To enable Wireguard encryption, you just need to set two variables.

cilium_encryption_enabled: true
cilium_encryption_type: "wireguard"

Kubespray currently supports Linux distributions with Wireguard Kernel mode on Linux 5.6 and newer.

Bandwidth Manager

Cilium's bandwidth manager supports the kubernetes.io/egress-bandwidth Pod annotation.

Bandwidth enforcement currently does not work in combination with L7 Cilium Network Policies. In case they select the Pod at egress, then the bandwidth enforcement will be disabled for those Pods.

Bandwidth Manager requires a v5.1.x or more recent Linux kernel.

For further information, make sure to check the official Cilium documentation

To use this function, set the following parameters

cilium_enable_bandwidth_manager: true

Host Firewall

Host Firewall enforces security policies for Kubernetes nodes. It is disable by default, since it can break the cluster connectivity.

cilium_enable_host_firewall: true

For further information, check host firewall documentation

Policy Audit Mode

When Policy Audit Mode is enabled, no network policy is enforced.
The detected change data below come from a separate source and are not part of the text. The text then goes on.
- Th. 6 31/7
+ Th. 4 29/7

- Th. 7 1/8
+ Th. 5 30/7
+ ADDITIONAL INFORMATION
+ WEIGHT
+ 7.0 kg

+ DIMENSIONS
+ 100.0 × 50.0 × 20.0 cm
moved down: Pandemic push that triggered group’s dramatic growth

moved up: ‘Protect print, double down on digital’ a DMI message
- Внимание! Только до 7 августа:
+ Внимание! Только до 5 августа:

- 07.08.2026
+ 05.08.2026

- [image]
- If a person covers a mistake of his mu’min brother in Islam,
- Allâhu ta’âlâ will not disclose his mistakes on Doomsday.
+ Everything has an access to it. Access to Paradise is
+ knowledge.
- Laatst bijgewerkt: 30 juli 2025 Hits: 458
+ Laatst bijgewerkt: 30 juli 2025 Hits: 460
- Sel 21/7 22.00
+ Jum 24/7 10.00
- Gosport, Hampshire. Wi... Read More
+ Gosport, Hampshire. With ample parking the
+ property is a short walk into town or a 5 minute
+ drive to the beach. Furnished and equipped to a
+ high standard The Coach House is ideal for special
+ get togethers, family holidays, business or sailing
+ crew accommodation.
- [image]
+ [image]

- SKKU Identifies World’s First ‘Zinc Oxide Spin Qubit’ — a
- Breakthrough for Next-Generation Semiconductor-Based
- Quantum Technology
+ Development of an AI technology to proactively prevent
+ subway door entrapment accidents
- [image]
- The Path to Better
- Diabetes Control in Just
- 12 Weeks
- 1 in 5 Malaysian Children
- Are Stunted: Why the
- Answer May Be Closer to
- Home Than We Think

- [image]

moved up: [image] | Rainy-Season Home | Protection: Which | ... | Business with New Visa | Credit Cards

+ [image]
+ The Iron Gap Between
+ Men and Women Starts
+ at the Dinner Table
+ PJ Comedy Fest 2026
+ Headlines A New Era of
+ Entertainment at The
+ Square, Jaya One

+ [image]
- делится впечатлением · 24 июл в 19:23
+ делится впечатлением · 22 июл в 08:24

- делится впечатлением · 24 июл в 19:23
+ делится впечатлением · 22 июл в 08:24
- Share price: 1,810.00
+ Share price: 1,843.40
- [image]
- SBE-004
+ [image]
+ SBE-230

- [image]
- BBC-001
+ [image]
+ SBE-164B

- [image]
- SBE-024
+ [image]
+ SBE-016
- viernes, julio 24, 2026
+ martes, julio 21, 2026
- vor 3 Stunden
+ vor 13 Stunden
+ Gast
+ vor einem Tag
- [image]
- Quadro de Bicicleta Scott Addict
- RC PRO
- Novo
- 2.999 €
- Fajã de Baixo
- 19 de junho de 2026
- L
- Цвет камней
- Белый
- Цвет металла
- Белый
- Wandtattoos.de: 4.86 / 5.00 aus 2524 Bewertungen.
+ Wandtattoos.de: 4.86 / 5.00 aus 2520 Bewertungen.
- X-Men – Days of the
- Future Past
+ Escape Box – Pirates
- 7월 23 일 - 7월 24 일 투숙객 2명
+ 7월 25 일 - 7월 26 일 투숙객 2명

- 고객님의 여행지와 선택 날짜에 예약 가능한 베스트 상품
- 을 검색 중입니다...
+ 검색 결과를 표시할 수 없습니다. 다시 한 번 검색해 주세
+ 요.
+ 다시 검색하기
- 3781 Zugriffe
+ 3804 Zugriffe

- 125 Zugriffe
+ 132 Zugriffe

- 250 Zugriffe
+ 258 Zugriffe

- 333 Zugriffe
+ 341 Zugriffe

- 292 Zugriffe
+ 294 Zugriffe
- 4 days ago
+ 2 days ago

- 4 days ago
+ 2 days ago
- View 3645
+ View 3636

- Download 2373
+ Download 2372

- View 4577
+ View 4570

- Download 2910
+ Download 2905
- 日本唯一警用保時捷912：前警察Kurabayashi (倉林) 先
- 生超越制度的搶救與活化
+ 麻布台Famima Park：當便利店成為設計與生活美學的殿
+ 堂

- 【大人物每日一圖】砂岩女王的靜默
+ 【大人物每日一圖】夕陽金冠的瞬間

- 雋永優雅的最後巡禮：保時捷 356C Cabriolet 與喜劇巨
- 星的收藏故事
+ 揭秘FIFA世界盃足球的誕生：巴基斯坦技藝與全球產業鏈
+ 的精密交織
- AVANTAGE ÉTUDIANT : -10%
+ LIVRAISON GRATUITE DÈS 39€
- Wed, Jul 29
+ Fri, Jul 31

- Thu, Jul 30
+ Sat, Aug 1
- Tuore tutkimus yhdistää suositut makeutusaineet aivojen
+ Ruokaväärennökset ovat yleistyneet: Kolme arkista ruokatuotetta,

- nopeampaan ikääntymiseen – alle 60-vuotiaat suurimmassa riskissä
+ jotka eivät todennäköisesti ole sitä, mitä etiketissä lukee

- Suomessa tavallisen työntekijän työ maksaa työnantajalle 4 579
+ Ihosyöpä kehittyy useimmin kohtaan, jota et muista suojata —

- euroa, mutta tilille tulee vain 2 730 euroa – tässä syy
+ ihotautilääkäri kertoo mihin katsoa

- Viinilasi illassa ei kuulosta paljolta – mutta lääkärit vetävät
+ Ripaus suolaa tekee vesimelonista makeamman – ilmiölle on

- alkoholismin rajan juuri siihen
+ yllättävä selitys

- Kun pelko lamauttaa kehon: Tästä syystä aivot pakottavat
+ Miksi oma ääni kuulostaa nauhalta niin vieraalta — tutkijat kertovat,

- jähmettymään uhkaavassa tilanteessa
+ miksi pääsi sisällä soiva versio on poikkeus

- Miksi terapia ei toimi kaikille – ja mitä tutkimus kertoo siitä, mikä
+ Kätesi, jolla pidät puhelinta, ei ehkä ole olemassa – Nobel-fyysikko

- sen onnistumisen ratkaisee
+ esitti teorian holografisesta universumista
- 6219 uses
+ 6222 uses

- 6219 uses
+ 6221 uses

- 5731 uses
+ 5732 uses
This feature helps to validate the impact of host policies before enforcing them.

cilium_policy_audit_mode: true

It is disable by default, and should not be enabled in production.

Install Cilium Hubble

k8s-net-cilium.yml:

cilium_enable_hubble: true ## enable support hubble in cilium
cilium_hubble_install: true ## install hubble-relay, hubble-ui
cilium_hubble_tls_generate: true ## install hubble-certgen and generate certificates

To validate that Hubble UI is properly configured, set up a port forwarding for hubble-ui service:

kubectl port-forward -n kube-system svc/hubble-ui 12000:80

and then open http://localhost:12000/.

Hubble metrics

cilium_enable_hubble_metrics: true
cilium_hubble_metrics:
  - dns
  - drop
  - tcp
  - flow
  - icmp
  - http

More

Upgrade considerations

Rolling-restart timeouts

Cilium relies on the kernel's BPF support, which is extremely fast at runtime but incurs a compilation penalty on initialization and update.

As a result, the Cilium DaemonSet pods can take a significant time to start, which scales with the number of nodes and endpoints in your cluster.

As part of cluster.yml, this DaemonSet is restarted, and Kubespray's default timeouts for this operation are not appropriate for large clusters.

This means that you will likely want to update these timeouts to a value more in-line with your cluster's number of nodes and their respective CPU performance. This is configured by the following values:

# Configure how long to wait for the Cilium DaemonSet to be ready again
cilium_rolling_restart_wait_retries_count: 30
cilium_rolling_restart_wait_retries_delay_seconds: 10

The total time allowed (count * delay) should be at least ($number_of_nodes_in_cluster * $cilium_pod_start_time) for successful rolling updates. There are no drawbacks to making it higher and giving yourself a time buffer to accommodate transient slowdowns.

Note: To find the $cilium_pod_start_time for your cluster, you can simply restart a Cilium pod on a node of your choice and look at how long it takes for it to become ready.

Note 2: The default CPU requests/limits for Cilium pods is set to a very conservative 100m:500m which will likely yield very slow startup for Cilium pods. You probably want to significantly increase the CPU limit specifically if short bursts of CPU from Cilium are acceptable to you.